• **BRIEF**: Copy nothing but the lines below, from the one with "of B2C Marketers" through the one with "padding-left: none ->", exactly as written; no pictures should appear.
EXTRACTED INFORMATION: Begin
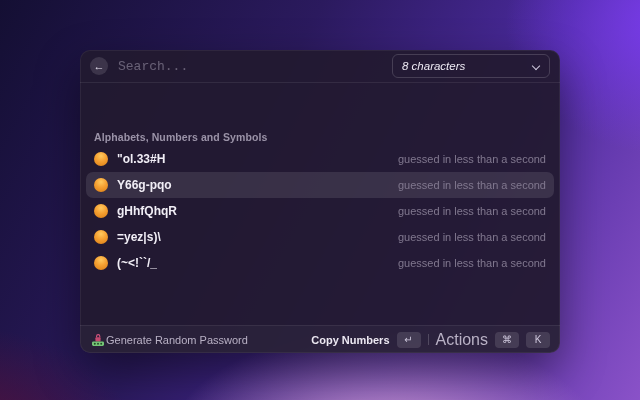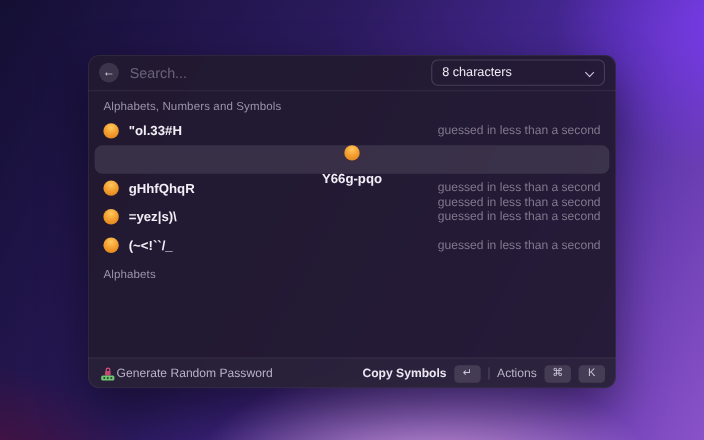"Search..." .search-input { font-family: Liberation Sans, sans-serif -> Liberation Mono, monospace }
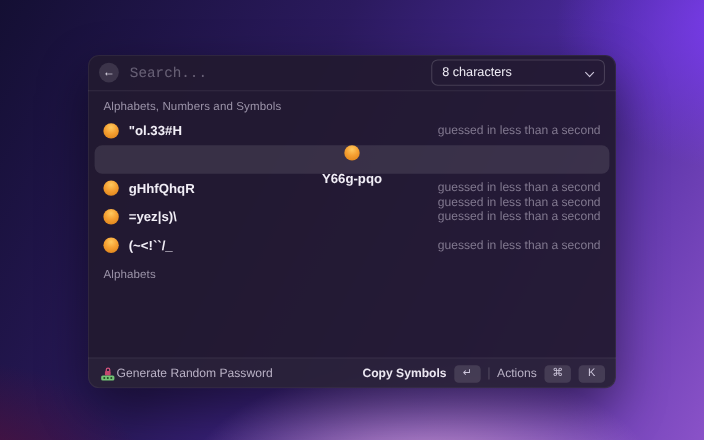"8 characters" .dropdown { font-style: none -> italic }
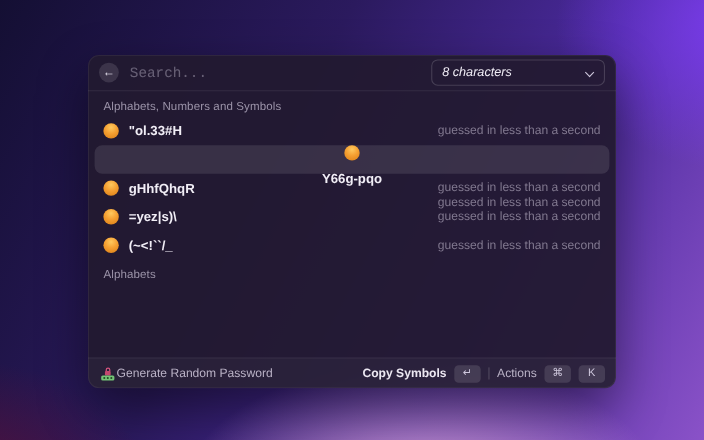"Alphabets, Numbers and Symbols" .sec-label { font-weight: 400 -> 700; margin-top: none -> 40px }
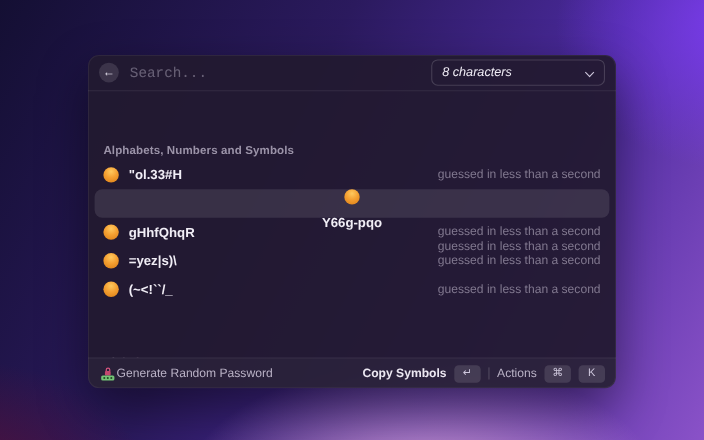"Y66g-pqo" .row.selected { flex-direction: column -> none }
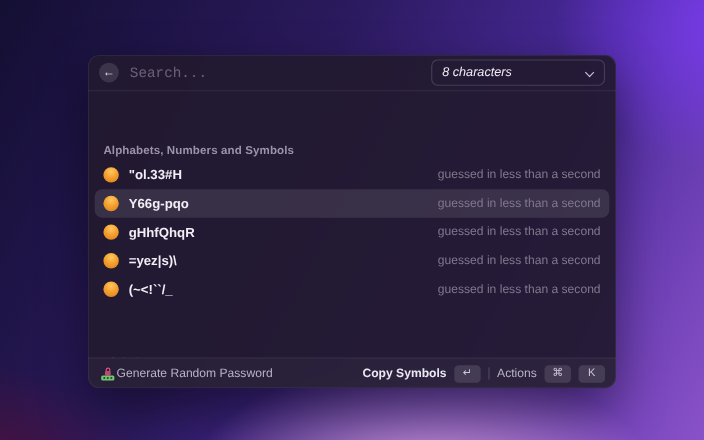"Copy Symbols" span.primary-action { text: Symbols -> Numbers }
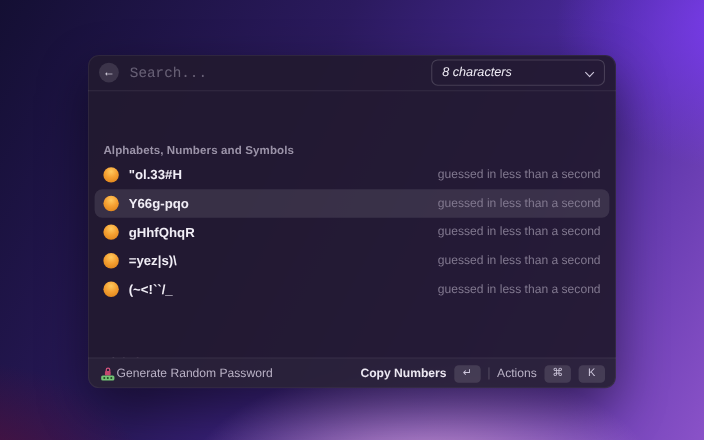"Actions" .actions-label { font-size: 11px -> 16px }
EXTRACTED INFORMATION: End
EXTRACTED INFORMATION: Begin
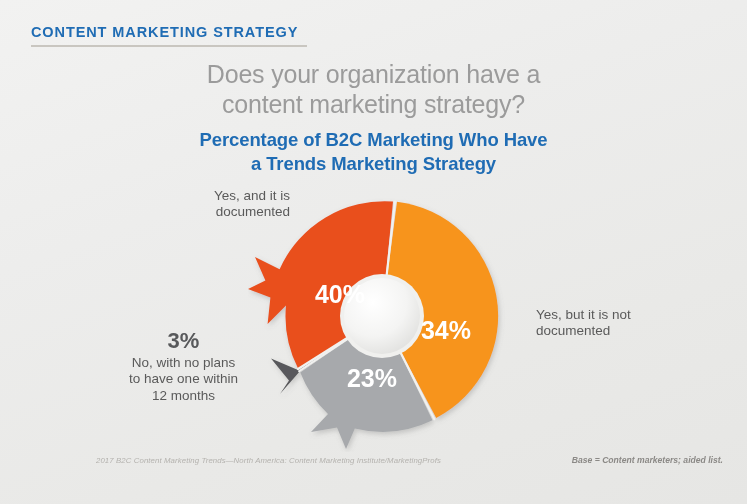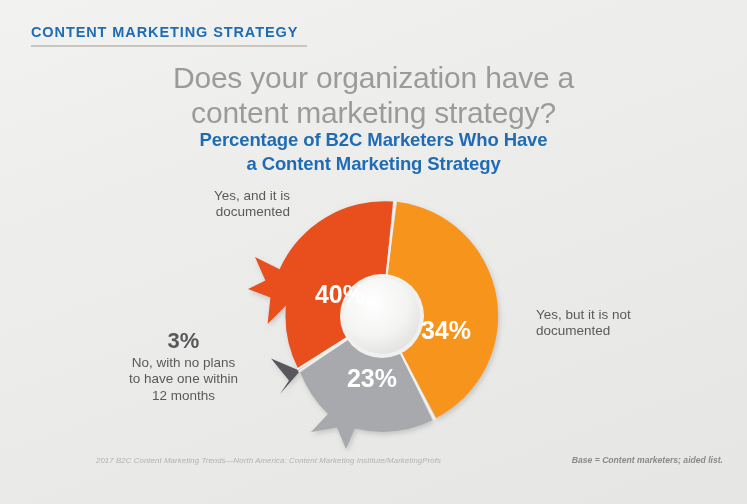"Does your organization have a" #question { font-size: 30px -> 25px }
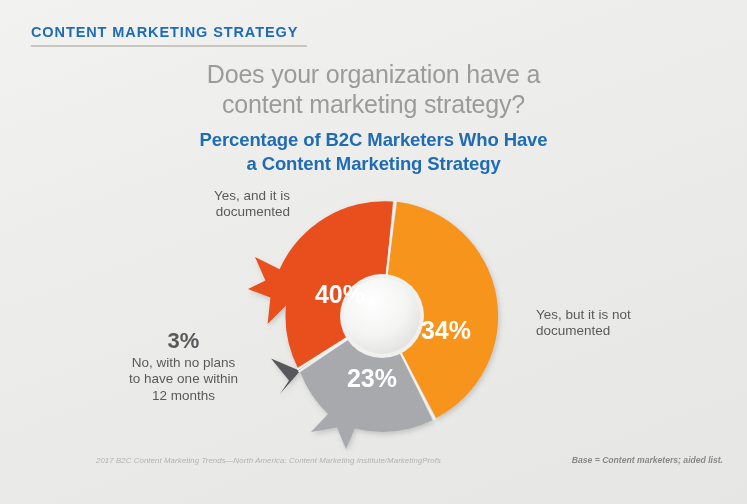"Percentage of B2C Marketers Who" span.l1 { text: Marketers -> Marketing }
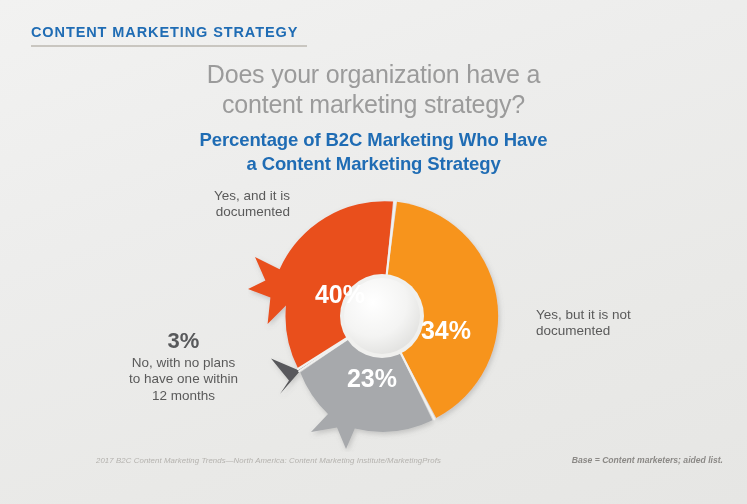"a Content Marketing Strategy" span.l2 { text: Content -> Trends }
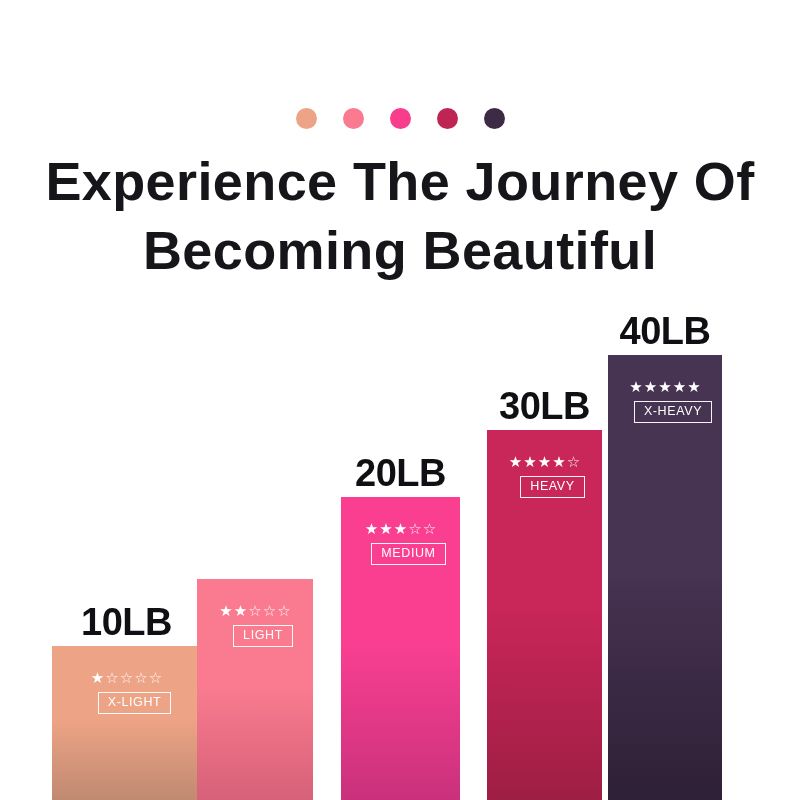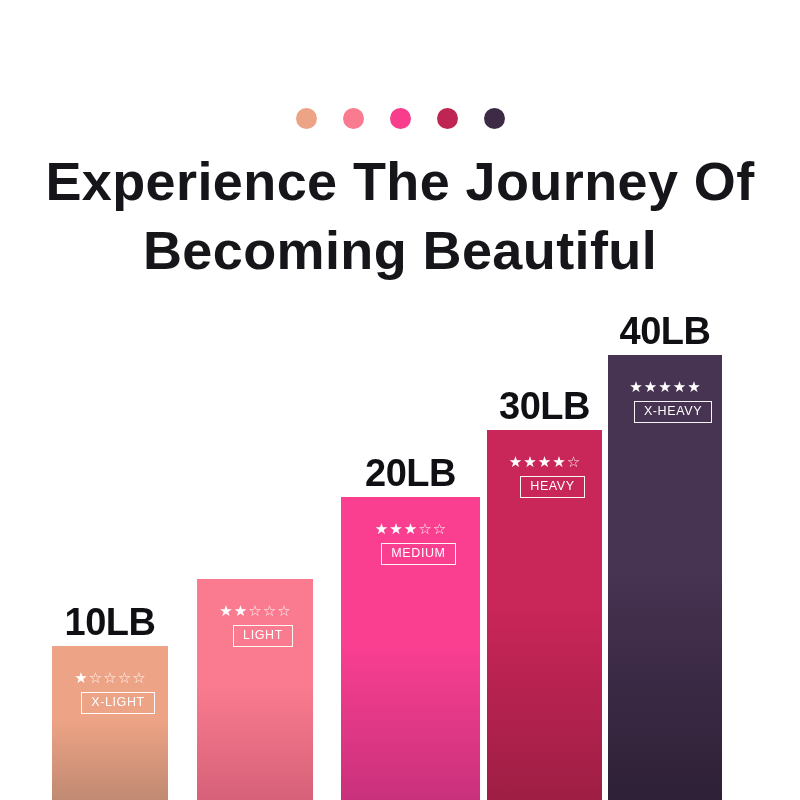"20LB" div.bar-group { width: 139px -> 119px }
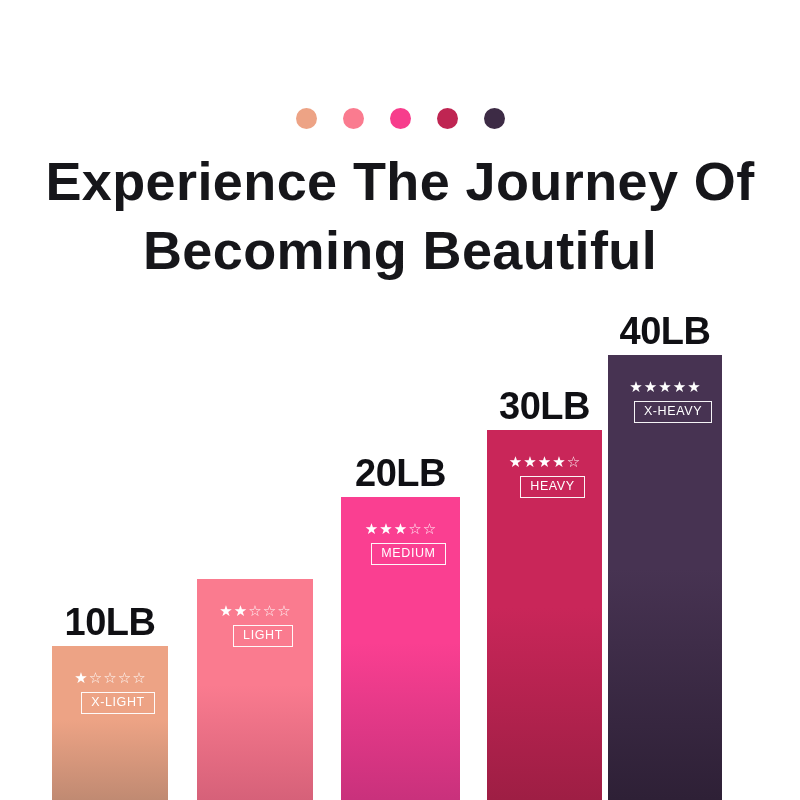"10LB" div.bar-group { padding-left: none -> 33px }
EXTRACTED INFORMATION: End
• **ANSWER BOX**:
"Percentage of B2C Marketers Who" span.l1 { text: Marketers -> Marketing }
"a Content Marketing Strategy" span.l2 { text: Content -> Trends }
"20LB" div.bar-group { width: 139px -> 119px }
"10LB" div.bar-group { padding-left: none -> 33px }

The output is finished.